The digital video camera is placed on a tripod and is stationary at a distance of 3-5 m from the subject being filmed (the zoom function is standard).
The optical axis of the video camera lens is oriented perpendicular to the plane of the object being filmed. The snapshot mode (SNAPSHOT) is selected on the digital video camera.
The posture (position) of the subject. During measurements, the subject is in a natural, characteristic and habitual vertical posture (position) or in the so-called anthropometric body: heels together, toes apart, legs straight, stomach tucked in, arms down along the body, hands hanging freely, fingers straight and pressed to each other; the head is fixed so that the upper edge of the tragus of the auricle and the lower edge of the eye socket are in the same horizontal plane.
This pose is maintained throughout the video recording to ensure image clarity and consistency of the spatial relationship of anthropometric points.
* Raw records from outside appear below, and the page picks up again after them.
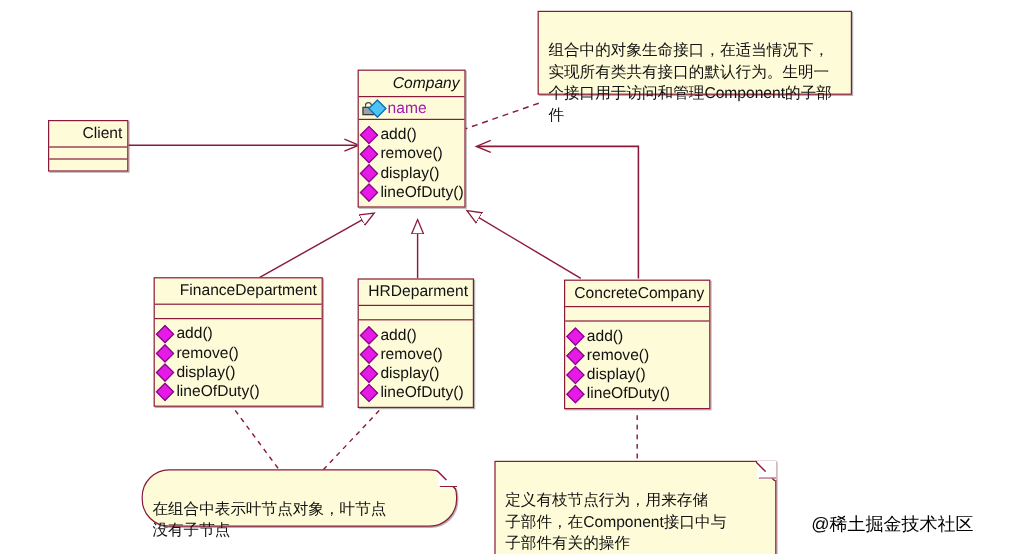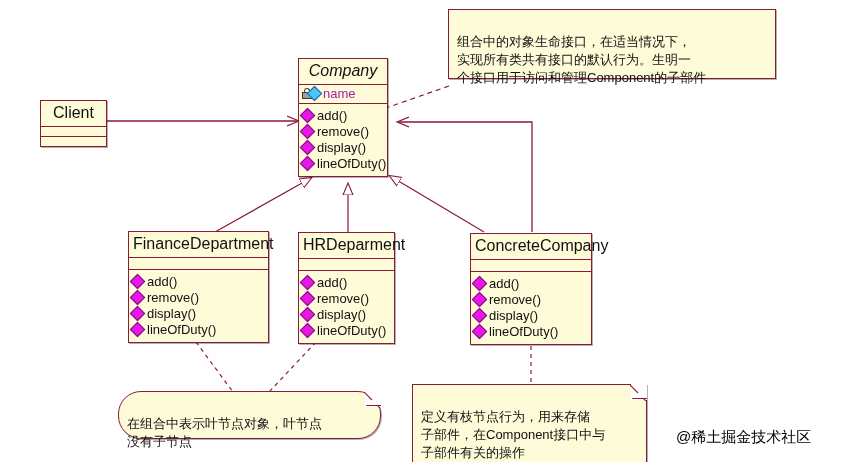--- a/index.html
+++ b/index.html
@@ -223,7 +223,7 @@
     </g>
   </svg>
 
-  <div class="note" style="left:448px; top:9px; width:328px; height:70px;">
+  <div class="note" style="left:448px; top:9px; width:262px; height:70px;">
     <span>组合中的对象生命接口，在适当情况下，
 实现所有类共有接口的默认行为。生明一
 个接口用于访问和管理Component的子部件</span>

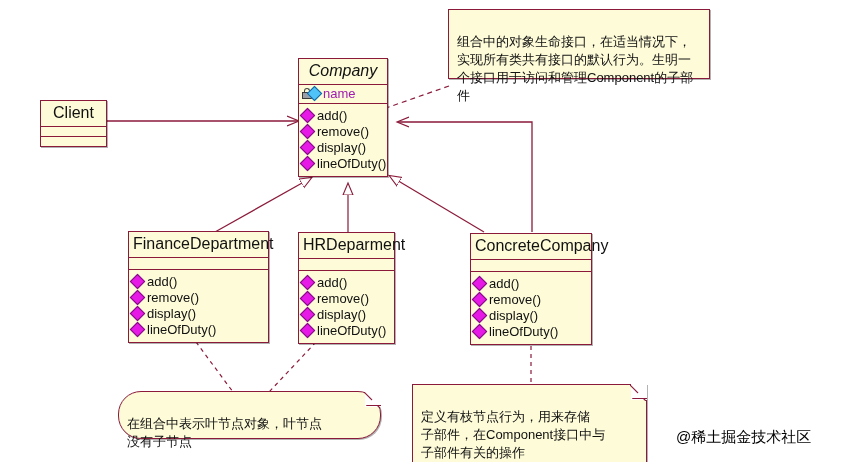--- a/index.html
+++ b/index.html
@@ -33,8 +33,8 @@
     box-shadow: 1px 1px 0 rgba(0,0,0,0.30);
   }
   .uml-title {
-    text-align: center;
-    font-size: 16px;
+    text-align: right;
+    font-size: 13px;
     color: #111111;
     padding: 3px 4px 4px 4px;
     border-bottom: 1px solid #8b1a3a;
For all types of video filming, the subject must strip down to his underwear or swimming trunks and be barefoot.
The obtained indicators:
- body length (height) - measured (calculated) from the height of the apex point above the support area;
- body length - the difference in height between the upper sternal and pubic points;
- the length of the upper limb represents the difference in height between the acromial and toe points;
- shoulder length - the difference between the heights of the shoulder and radial points;
- forearm length - the difference in height between the radial and subulate points;
- length of the hand - the difference in height between the subulate and finger points;
- the length of the lower limb is calculated as half the sum of the heights of the anterior iliac-spinous and pubic points;
- thigh length - length of the lower limb minus the height of the tibia;
- shin length - the difference in height between the upper and lower tibial points;
- foot length - the distance between the heel and end points;
- acromial diameter (shoulder width) - the distance between the right and left acromial points;
- trochanteric diameter - the distance between the most protruding points of the greater trochanters of the femurs;
- midsternal transverse diameter of the chest - the horizontal distance between the most protruding points of the lateral surfaces of the chest at the level of the midsternal point, which corresponds to the level of the upper edge of the fourth ribs;
- lower sternal transverse diameter of the chest - the horizontal distance between the protruding points of the lateral surfaces of the chest at the level of the lower sternal point;
- anteroposterior (sagittal) midsternal diameter of the chest - measured in the horizontal plane along the sagittal axis of the midsternal point;
- pelvic crest diameter - the greatest distance between two iliac crest points, i.e. the distance between the most distant points of the iliac crests;
- outer femoral diameter - the horizontal distance between the most protruding points of the upper thighs.
Automated processing of digital images is carried out using the "TORSO" program.
The algorithm for working with the program consists of four stages:
- Create a new account;
- Image digitization;
- Statistical processing of the obtained results;
- Generating a report.
Measurement and evaluation of the support-spring function of the foot is carried out using the program "Big foot", developed jointly with K.N. Sergienko and D.P. Valikov. The program can work both in the operating environment of MS Windows 95/98/ME, and in Windows NT/2000.